**Input material**
○ ○ ○ ○ ○ ○ ○

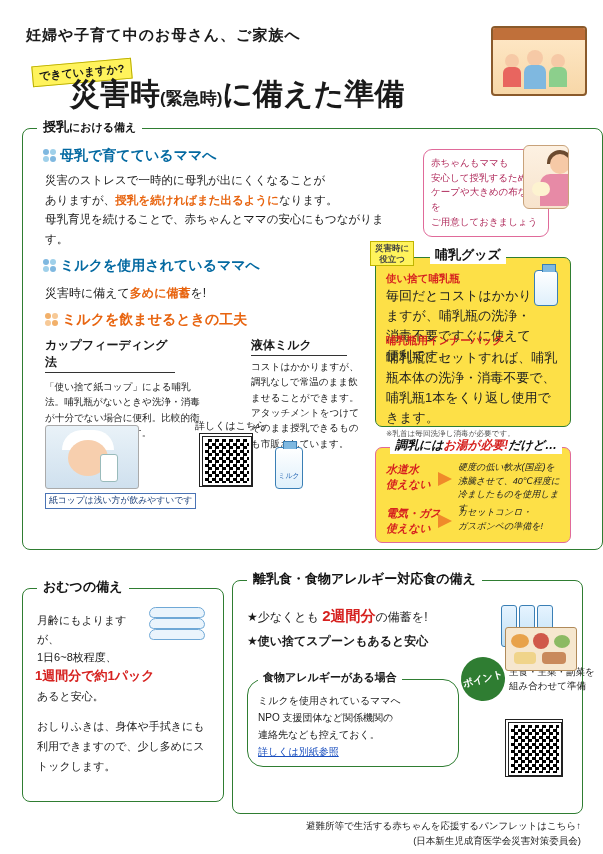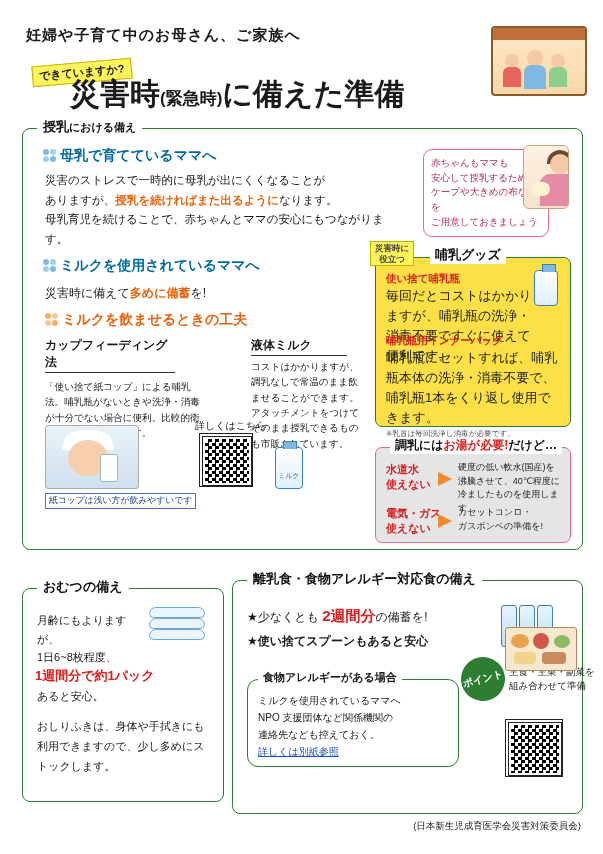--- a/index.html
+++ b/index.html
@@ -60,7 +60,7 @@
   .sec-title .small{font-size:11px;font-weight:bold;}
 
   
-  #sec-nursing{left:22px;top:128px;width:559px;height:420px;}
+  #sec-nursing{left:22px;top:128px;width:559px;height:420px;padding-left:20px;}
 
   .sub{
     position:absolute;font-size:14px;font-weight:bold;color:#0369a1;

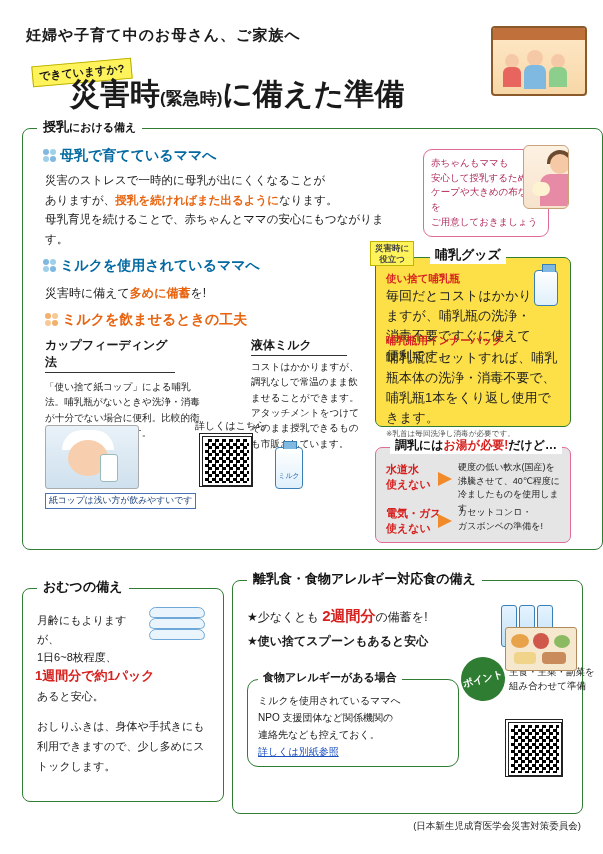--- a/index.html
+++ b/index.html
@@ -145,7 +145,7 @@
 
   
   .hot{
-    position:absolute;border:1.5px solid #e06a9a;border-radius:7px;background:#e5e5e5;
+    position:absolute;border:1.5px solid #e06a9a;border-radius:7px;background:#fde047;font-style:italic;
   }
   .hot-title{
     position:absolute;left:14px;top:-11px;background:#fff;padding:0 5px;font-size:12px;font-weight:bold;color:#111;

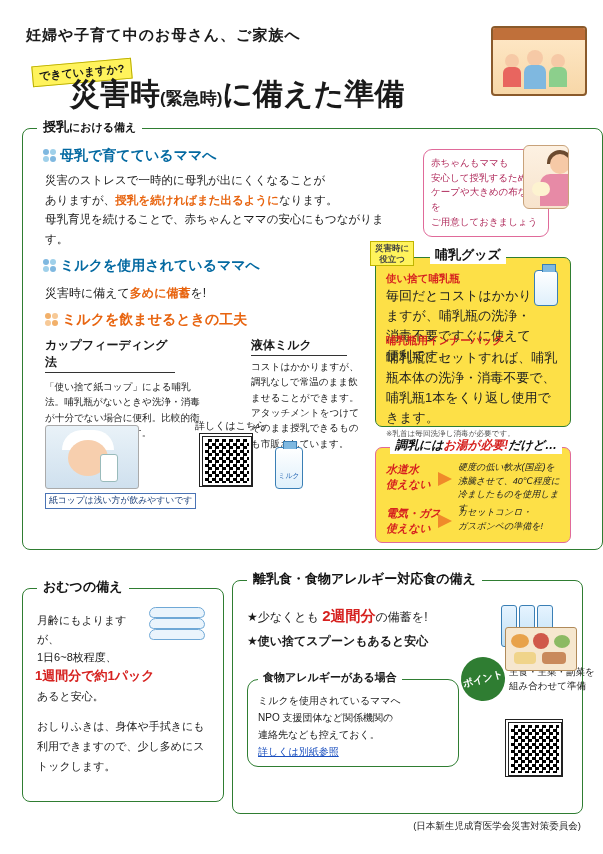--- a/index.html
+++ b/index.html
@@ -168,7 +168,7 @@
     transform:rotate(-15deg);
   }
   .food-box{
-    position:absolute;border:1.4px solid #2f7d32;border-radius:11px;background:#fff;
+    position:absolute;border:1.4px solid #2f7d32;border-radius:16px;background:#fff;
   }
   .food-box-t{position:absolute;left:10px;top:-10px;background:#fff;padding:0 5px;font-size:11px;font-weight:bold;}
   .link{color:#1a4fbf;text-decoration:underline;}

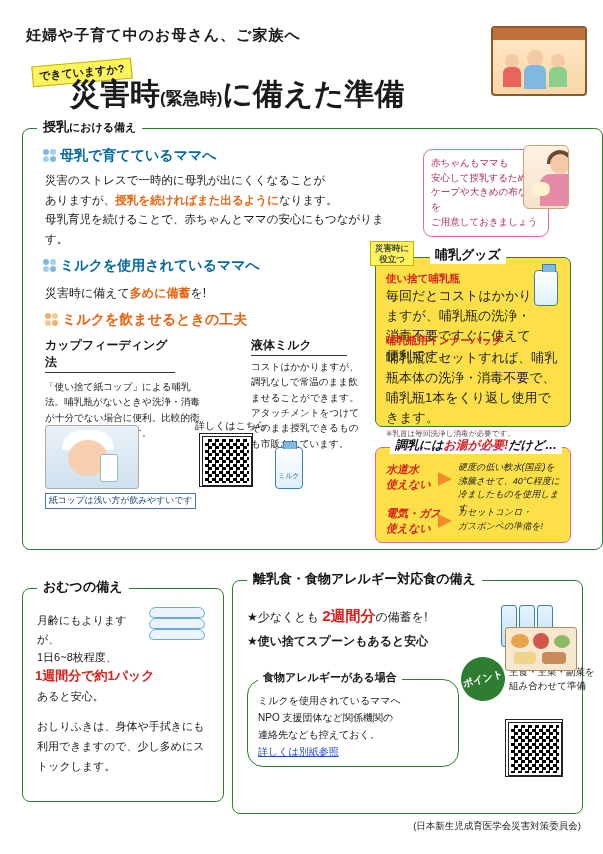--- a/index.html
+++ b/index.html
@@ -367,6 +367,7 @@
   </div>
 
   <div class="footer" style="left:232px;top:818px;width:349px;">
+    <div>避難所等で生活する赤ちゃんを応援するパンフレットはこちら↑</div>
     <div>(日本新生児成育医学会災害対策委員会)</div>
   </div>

○ ○ ○ ○ ○ ○ ○

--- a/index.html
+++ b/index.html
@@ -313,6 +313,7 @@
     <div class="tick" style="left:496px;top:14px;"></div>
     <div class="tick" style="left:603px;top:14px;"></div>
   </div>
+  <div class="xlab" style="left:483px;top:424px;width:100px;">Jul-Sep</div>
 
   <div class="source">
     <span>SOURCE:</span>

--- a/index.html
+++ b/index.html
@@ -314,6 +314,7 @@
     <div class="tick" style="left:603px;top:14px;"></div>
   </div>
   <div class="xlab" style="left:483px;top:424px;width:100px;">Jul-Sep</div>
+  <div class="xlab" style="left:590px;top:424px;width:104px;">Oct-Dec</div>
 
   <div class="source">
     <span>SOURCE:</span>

○ ○ ○ ○ ○ ○ ○

**Assignment**
Show, from the listing above, each line that contains the word "nursing".

**Solution to this problem**
-  #sec-nursing{left:22px;top:128px;width:559px;height:420px;}
+  #sec-nursing{left:22px;top:128px;width:559px;height:420px;padding-left:20px;}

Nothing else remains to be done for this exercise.